I thus would like to propose some solutions to such an ethical conundrum. Ethically, the clinicians are always expected to provide their patients with the best choices of treatment other than placebo, and the best available treatment as a positive control other than placebos is preferable to the patients. In neurological field, for example, aspirin is widely accepted as a control in trials with regard to prevention or treatment of cerebral ischemic disorders,[15] because its prophylactic as well as therapeutic effects on cardiovascular events are well established.[1617] Although the control group is a must in RCTs, an alternative way such as a delayed-start approach,[18] can be utilized to avoid ethical issues that may arise. Delayed-start studies are designed primarily to test the disease-modifying effect of a drug, whereas they can reduce the ethical concerns that patients in the placebo group must go without treatment until the end of the study. The control subjects enrolled in the aforementioned thrombolytic study should at least start to accept conventional medication therapies immediately after the time-window for thrombolytic studies. As an old Chinese saying goes, doctors ought to be parentally considerate. Similarly, clinicians should always bear in mind that no treatment equals killing for their patients. Clinicians/researchers need to understand the implications of offering no treatment in certain situations before enrolling experimental subjects. More importantly, a thorough explanation about the aforementioned possible implications should be performed by the clinicians.

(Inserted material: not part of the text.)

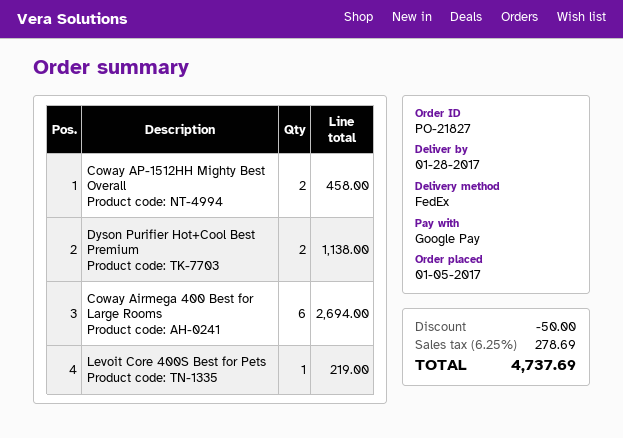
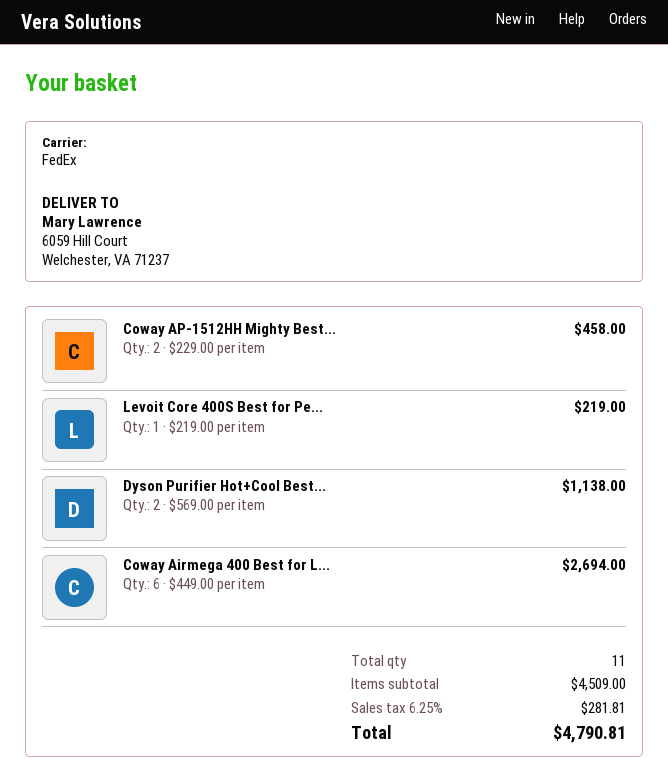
discount: 50.00 -> none
tax: 6.25% = 278.69 -> 6.25% = 281.81
total: 4737.69 -> 4790.81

The placebo effect is produced on the premise that the subjects believe the effectiveness of placebo. This is different from the practice in RCTs in which the subjects are informed of the possibility of accepting only a sham medical intervention. Informed consent for a study is usually required to be considered ethical, including the disclosure that some patients are to receive placebos only. In this case, the subjects do not know whether they might be getting a real treatment or a sham one, and thus might suspect the efficacy of the medical interventions even before the trials.[19] As a result, placebos do not work as strongly in clinical trials, as in basic research. This may explain the insignificant clinically important effects as summarized by the said review.[7] What's worse, the deception involved in the use of placebos creates conflicts between the Hippocratic Oath and the honesty of the doctor–patient relationship.[2021] The purpose of the clinical trials should be explained in detail in the process of obtaining informed consent from the participants, while it is not always the case, especially in low-income countries. For patients in low-income countries, the participation in clinical trials is intriguing simply because poor patients have the chance of getting free treatment, or they can get rewards for attending the research. This may lead to selection bias as well as ethical debates because the poor participants have no better choice than attending the trials. The honest relationship between doctors and patients is further worsened because of the notion of the patients that they are utilized.

In summary, although the ethics of placebos have been debated frequently in history,[21] even in the revision process of the Declaration of Helsinki, placebos have given rise to ethical debates much more often than ever before. As the pilgrimage of placebo is still on the way, refinement of controls in RCTs is worth paying close attention to.

This study was supported by the China Scholarship Council.

Source of Support: Nil

Conflict of Interest: None declared.